WB : Il y a peu de stars qui ont été si tôt sous le feu des projecteurs. D’une certaine manière, elle a réussi le rêve d’être une « princesse ».

FM : Ah oui, bienvenue dans ton donjon ! Mais il y a une tirade dans la pièce où Britney parle de son désir de devenir astronaute. Elle a été précipitée dans cette machine si jeune qu’elle n’a sans doute jamais eu de libre-arbitre. D’ailleurs, la chanson d’ouverture est la musique de campagne de Trump. C’est quasiment du culte de la personnalité, porté par trois petites filles. Et c’est totalement la situation de Britney. 

Cette pièce porte donc un message personnel que vous voulez faire passer ?

WB : On pourrait tirer de cette pièce diverses morales. Moi, je me contente de montrer sur scène pour que les spectateurs réfléchissent. Certes, c’est ma vision, et je reconfigure les événements pour former un spectacle, mais ce n’est pas ce qui me motive.

FM : Ce n’est pas un message, c’est un objet esthétique. William écrit tous les jours, il a vraiment cette volonté de produire un bel objet. Projeter complètement ses idées sur un spectacle, ça ferme des portes d’interprétation.

WB : Un spectacle qui décrète qu’il faut penser telle chose, c’est le pire : ça se veut engagé mais ça s’épuise le plus souvent dès que la thèse est exposée. C’est contre-productif. Mes idées sont les miennes et c’est avec elles que j’écris et que je mets en scène. Mais savoir produire des choses qui nous échappent est pour moi le plus intéressant, c’est-à-dire quand ça agit sur le spectateur même si je ne l’avais pas prévu. Pour moi, un spectacle marche vraiment quand je ne comprends pas du tout où il me touche, mais qu’il m’émeut profondément.  

Comment concevez-vous le rapport au public, et surtout dans le cadre d’un festival ?

FM : On parle d’une popstar américaine. Le sujet ne s’adresse pas au public traditionnel du théâtre mais à des gens qui n’y vont pas souvent ou à des jeunes…

WB : Dans les grandes institutions, « grand public » ou « tout public » est souvent vu comme un mot un peu vulgaire, comme si on s’adressait à la « plèbe », sans véritable ambition artistique. Mais je pense que le plus important, c’est de faire en sorte que les gens ne s’ennuient pas.
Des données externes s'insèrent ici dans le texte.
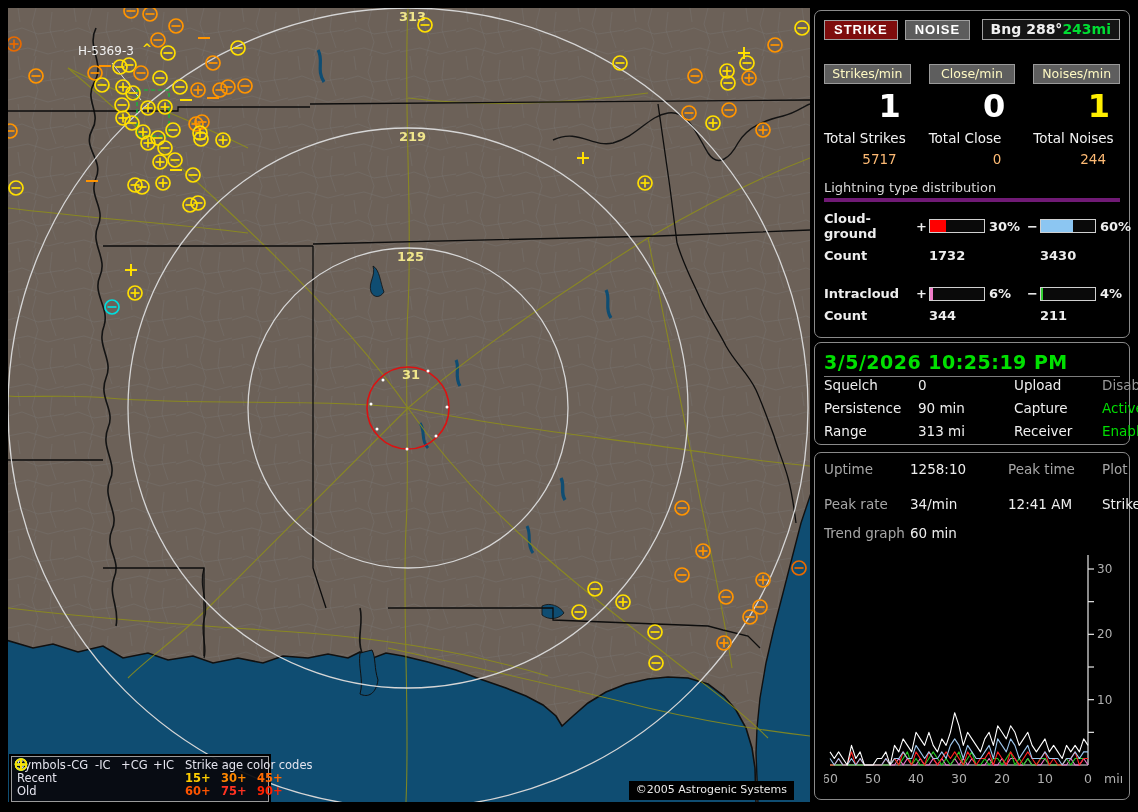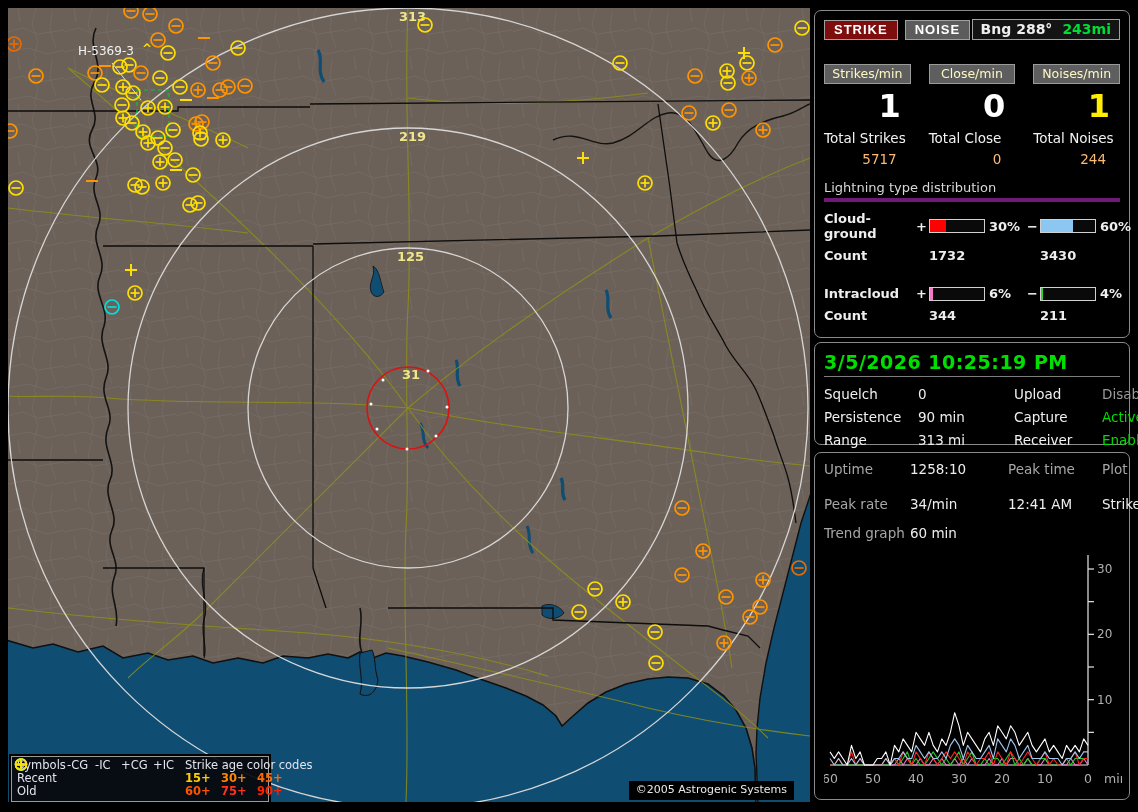--- a/index.html
+++ b/index.html
@@ -35,7 +35,7 @@
     font-size:13px;padding:1px 9px 2px 9px;letter-spacing:1px;cursor:default;}
   .btn.strike{background:#7e0d0d;}
   .bngbox{margin-left:auto;background:#141414;border:1px solid #a0a0a0;padding:1px 8px 2px 8px;
-    font-weight:bold;font-size:14px;display:flex;gap:10px;}
+    font-weight:bold;font-size:14px;display:flex;}
   .bngval{color:#00dd33;}
 
   .tri{display:grid;grid-template-columns:1fr 1fr 1fr;column-gap:18px;}

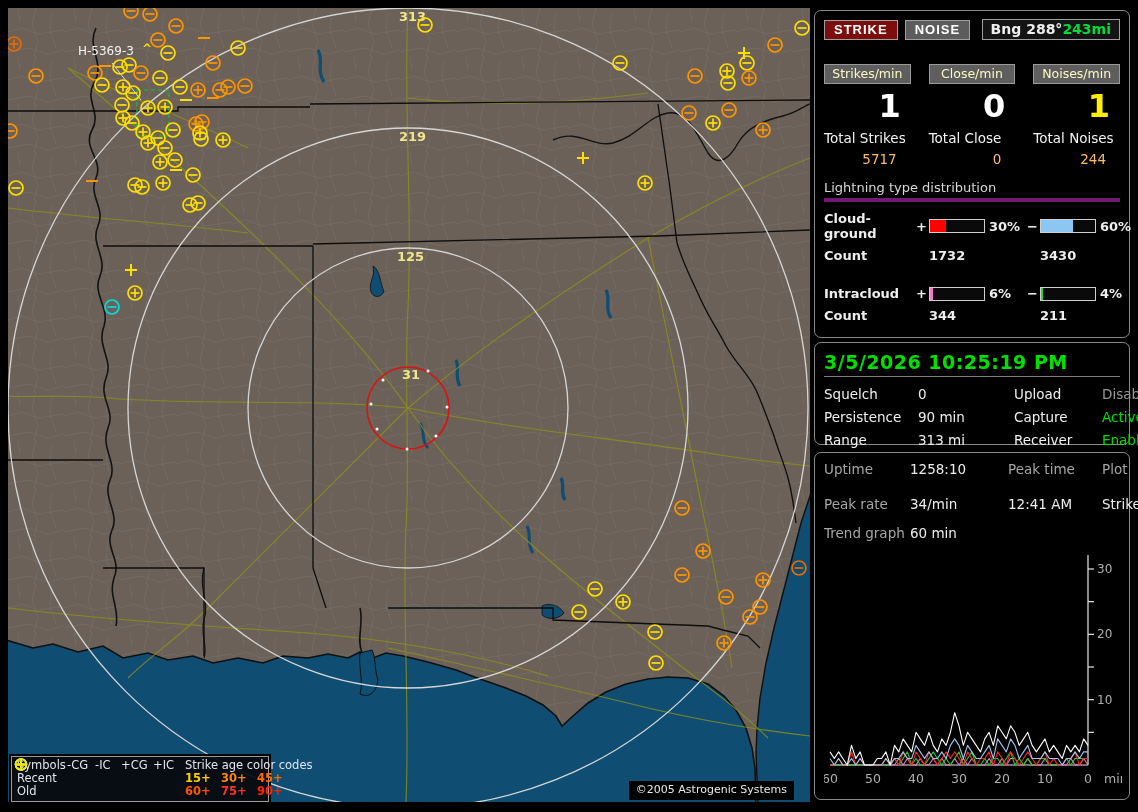--- a/index.html
+++ b/index.html
@@ -57,7 +57,7 @@
   .cnt{font-weight:bold;}
 
   #datetime{color:#00e000;font-weight:bold;font-size:19px;border-bottom:1px solid #7d7d7d;
-    padding-bottom:3px;margin-bottom:9px;letter-spacing:0.5px;}
+    padding-bottom:3px;letter-spacing:0.5px;}
   .sgrid{display:grid;grid-template-columns:94px 96px 88px auto;row-gap:7px;font-size:13.5px;}
   .sgrid .lab{color:#f0f0f0;}
   .pgrid{display:grid;grid-template-columns:86px 98px 94px auto;row-gap:19px;font-size:13.5px;}

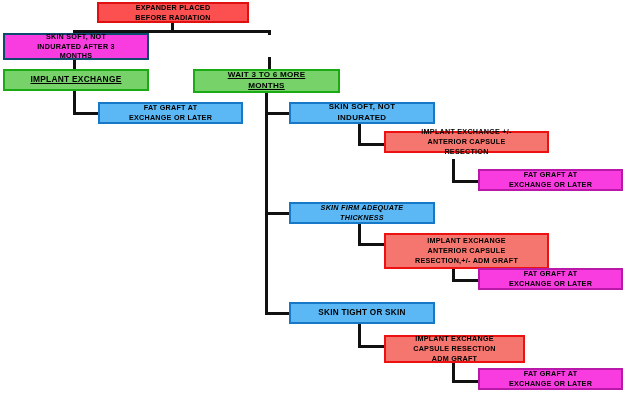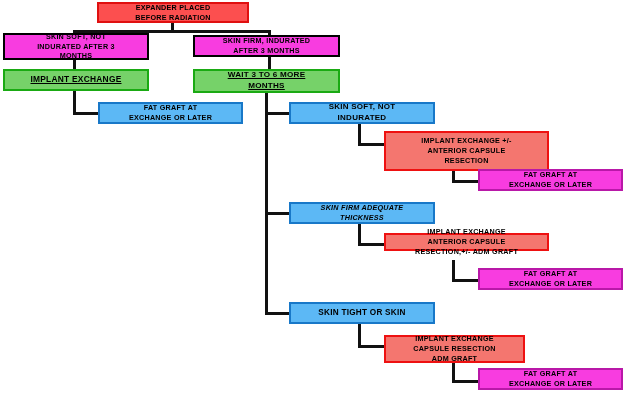--- a/index.html
+++ b/index.html
@@ -41,7 +41,7 @@
   }
   .node-magenta {
     background: #f83ce0;
-    border: 2px solid #000000;
+    border: 2px solid #0c4a6e;
   }
   .node-magenta2 {
     background: #f83ce0;

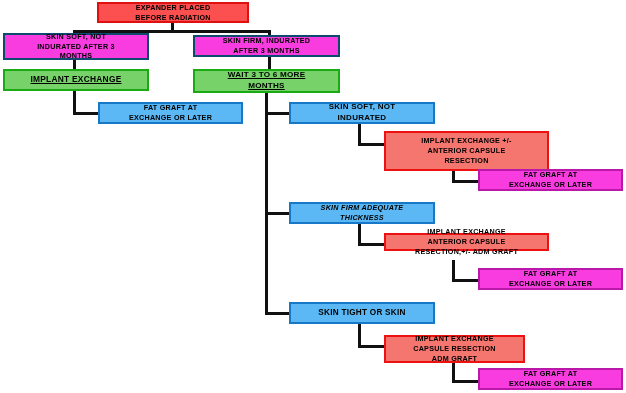--- a/index.html
+++ b/index.html
@@ -114,7 +114,6 @@
 
   <div class="node node-magenta" style="left:3px; top:33px; width:146px; height:27px;">SKIN SOFT, NOT INDURATED AFTER 3 MONTHS</div>
 
-  <div class="node node-magenta" style="left:193px; top:35px; width:147px; height:22px;">SKIN FIRM, INDURATED AFTER 3 MONTHS</div>
 
   <div class="node node-green" style="left:3px; top:69px; width:146px; height:22px; font-size:8.4px;">IMPLANT EXCHANGE</div>
 

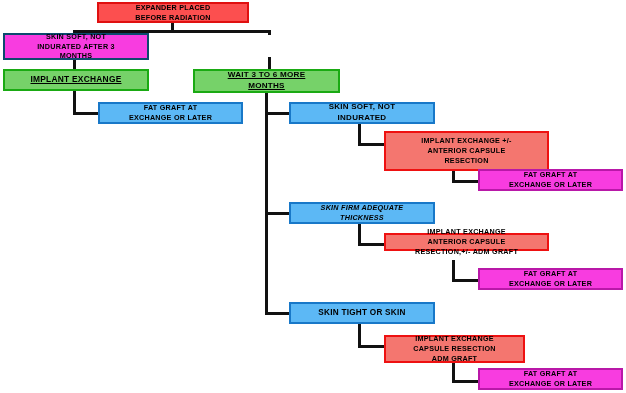--- a/index.html
+++ b/index.html
@@ -123,7 +123,7 @@
 
   <div class="node node-blue" style="left:289px; top:102px; width:146px; height:22px; font-size:8px;">SKIN SOFT, NOT INDURATED</div>
 
-  <div class="node node-salmon" style="left:384px; top:131px; width:165px; height:40px;">IMPLANT EXCHANGE +/- ANTERIOR CAPSULE RESECTION</div>
+  <div class="node node-salmon" style="left:384px; top:131px; width:165px; height:22px;">IMPLANT EXCHANGE +/- ANTERIOR CAPSULE RESECTION</div>
 
   <div class="node node-magenta2" style="left:478px; top:169px; width:145px; height:22px;">FAT GRAFT AT EXCHANGE OR LATER</div>
 

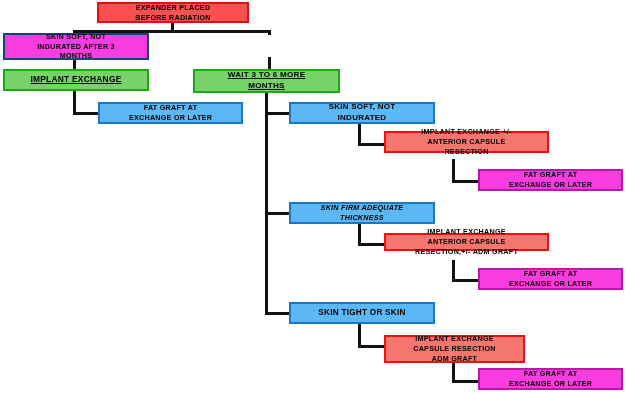--- a/index.html
+++ b/index.html
@@ -129,7 +129,7 @@
 
   <div class="node node-blue" style="left:289px; top:202px; width:146px; height:22px;font-style:italic;">SKIN FIRM ADEQUATE THICKNESS</div>
 
-  <div class="node node-salmon" style="left:384px; top:233px; width:165px; height:18px;">IMPLANT EXCHANGE ANTERIOR CAPSULE RESECTION,+/- ADM GRAFT</div>
+  <div class="node node-salmon" style="left:384px; top:233px; width:165px; height:36px;">IMPLANT EXCHANGE ANTERIOR CAPSULE RESECTION,+/- ADM GRAFT</div>
 
   <div class="node node-magenta2" style="left:478px; top:268px; width:145px; height:22px;">FAT GRAFT AT EXCHANGE OR LATER</div>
Je suis ouvreur, j’ai été étudiant, et je me suis beaucoup ennuyé au théâtre. Je veux que mon spectacle soit divertissant. Je ne veux pas que des jeunes se retrouvent coincés sur un fauteuil sans comprendre ce qui se passe. Il m’est très cher d’exporter le théâtre à ce genre de public éloigné, sans que pour autant on tombe dans quelque chose d’abrutissant ou qui exclurait les publics habitués. Et comme je suis metteur en scène, je construis le spectacle que j’aimerais voir.